The old approach of NLP, the so called Rule-based-approach can be described by representing linguistic rules in a formal language and parsing text according to this rule. In this way, e.g. the syntactic structure of sentences can be derived and from the syntactic structure semantics are infered.

The enormous success of NLP during the last few years is based on Data-based-approaches, which increasingly substitute the old Rule-based-approach. The idea of this approach is to learn language statistics from large amounts of digitally available texts (copora). For this, modern Machine Learning (ML) techniques, such as Deep Neural Networks are applied. The learned statistics can then be applied e.g. for Part-of-Speech-Tagging, Named-Entity-Recognition, Text Summarisation, Semantic Analysis, Language Translation, Text Generation, Question-Answering, Dialog-Systems and many other NLP tasks.

As the picture below describes, Rule-based-approaches require expert-knowledge of the linguists, whereas Data-based approaches require large amount of data, ML-algorithms and performant Hardware.

Rule-based and data-based approach

The following statement of Fred Jelinek expresses the increasing dominance of Data-based-approaches:

Every time I fire a linguist, the performance of the speech recognizer goes up.

—Fred Jelinek1

NLP Process Chain and Lecture Contents

In order to realize NLP tasks one usually has to implement a chain of processing steps for accessing, storing and preprocessing before the task specific model can be learned and applied. The following figure sketches an entire processing chain in general.

NLP Processing Chain

This processing chain defines the content of this lecture:

  1. Methods for accessing text from different types of sources

  2. Text preprocessing like segmentation, normalisation, POS-tagging, etc

  3. Models for representing words and texts.

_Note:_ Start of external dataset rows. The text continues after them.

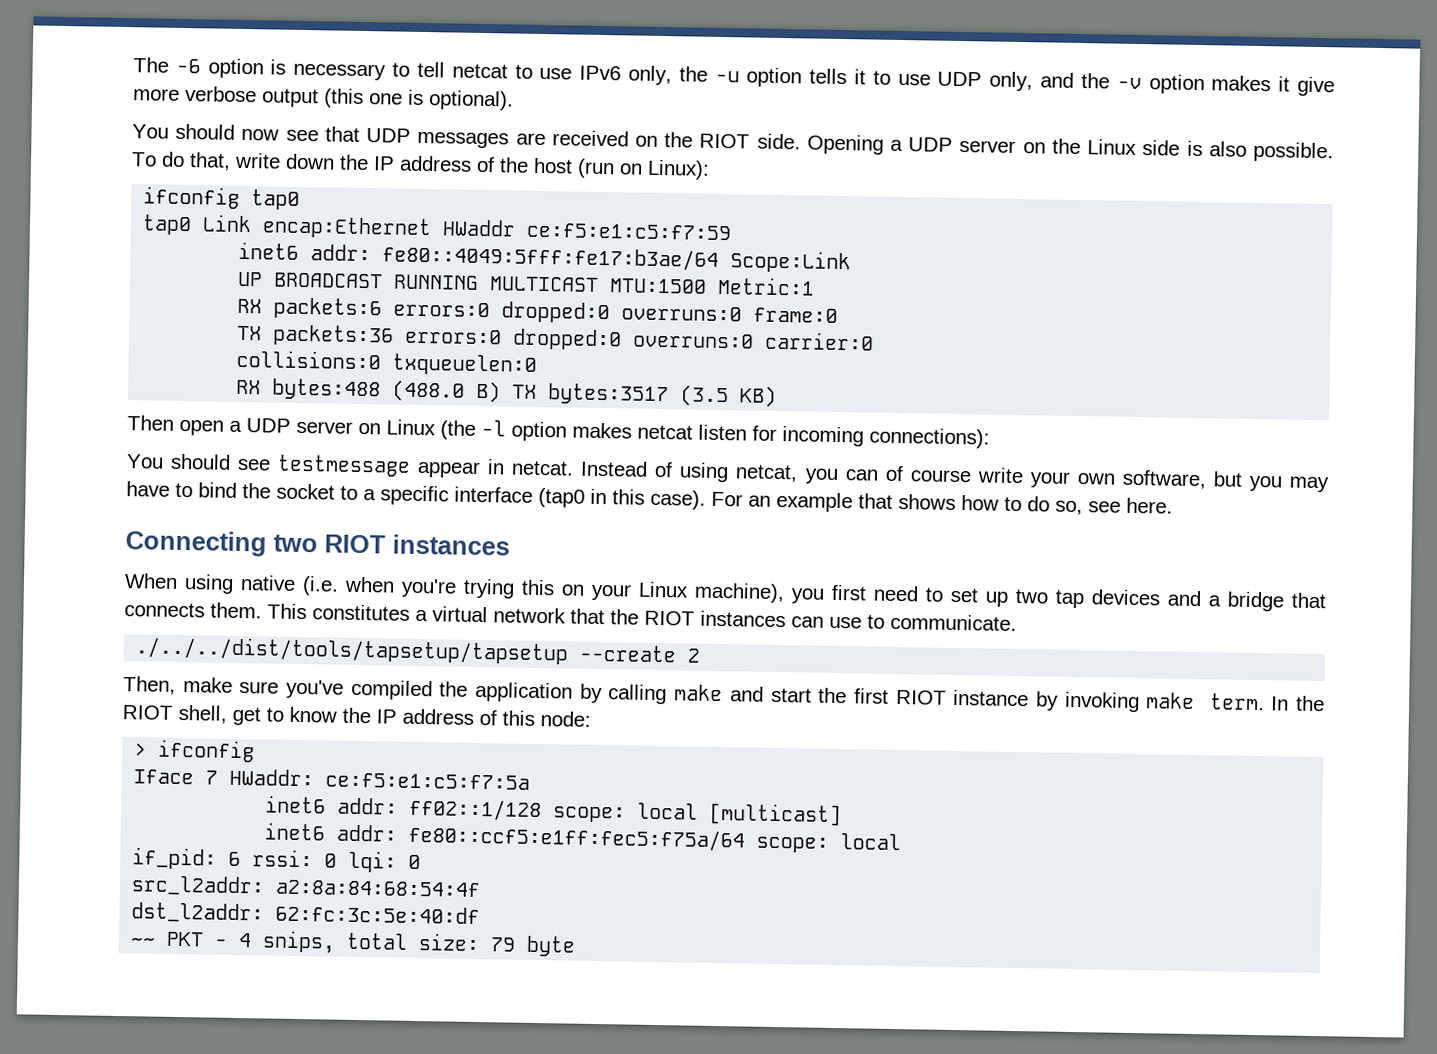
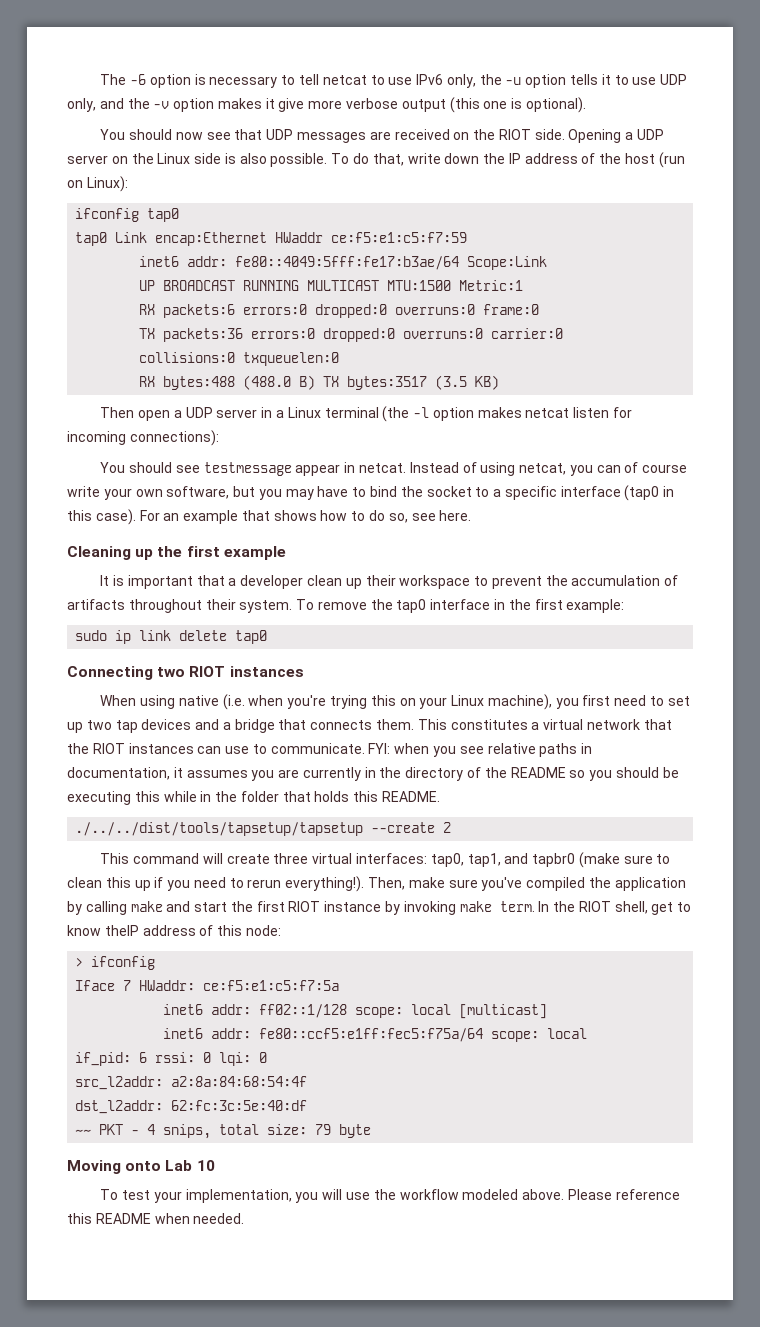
- Then open a UDP server on Linux (the -l option makes netcat listen for incoming connections):
+ Then open a UDP server in a Linux terminal (the -l option makes netcat listen for incoming connections):
+ Cleaning up the first example
+ It is important that a developer clean up their workspace to prevent the accumulation of artifacts throughout their system. To remove the tap0 interface in the first example:
+ sudo ip link delete tap0
- This constitutes a virtual network that the RIOT instances can use to communicate.
+ This constitutes a virtual network that the RIOT instances can use to communicate. FYI: when you see relative paths in documentation, it assumes you are currently in the directory of the README so you should be executing this while in the folder that holds this README.
  ./../../dist/tools/tapsetup/tapsetup --create 2
- Then, make sure you've compiled the application by calling make and start the first RIOT instance by invoking make term.
+ This command will create three virtual interfaces: tap0, tap1, and tapbr0 (make sure to clean this up if you need to rerun everything!). Then, make sure you've compiled the application by calling make and start the first RIOT instance by invoking make term.
- In the RIOT shell, get to know the IP address of this node:
+ In the RIOT shell, get to know theIP address of this node:
+ Moving onto Lab 10
+ To test your implementation, you will use the workflow modeled above. Please reference this README when needed.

  4. Statistical Language Models.

  5. Architectures for implementing NLP tasks such as word-completion, auto-correction, information retrieval, document classification, automatic translation, automatic text generation, etc.

The lecture has a practical focus, i.e. for most of the techniques the implementation in Python is demonstrated.

The challenge of ambiguity

In contrast to many formal languages (programming languages), natural language is ambiguous on different levels:

  • Segmentation: Shall Stamford Bridge be segmentated into 2 words? Is Web 2.0 one expression?…

  • Homonyms (ball) and Synonyms (bike and bycicle)

  • Part-of-Speech: Is love a verb, an adjective or a noun?

  • Syntax: The sentence John saw the man on the mountain with a telescope has multiple syntax trees.

  • Semantic: We saw her dug (Wir sahen ihre Ente oder Wir sahen, wie sie sich geduckt hat)

  • Ambiguity of pronouns, e.g. The bottle fell into the glass. It broke.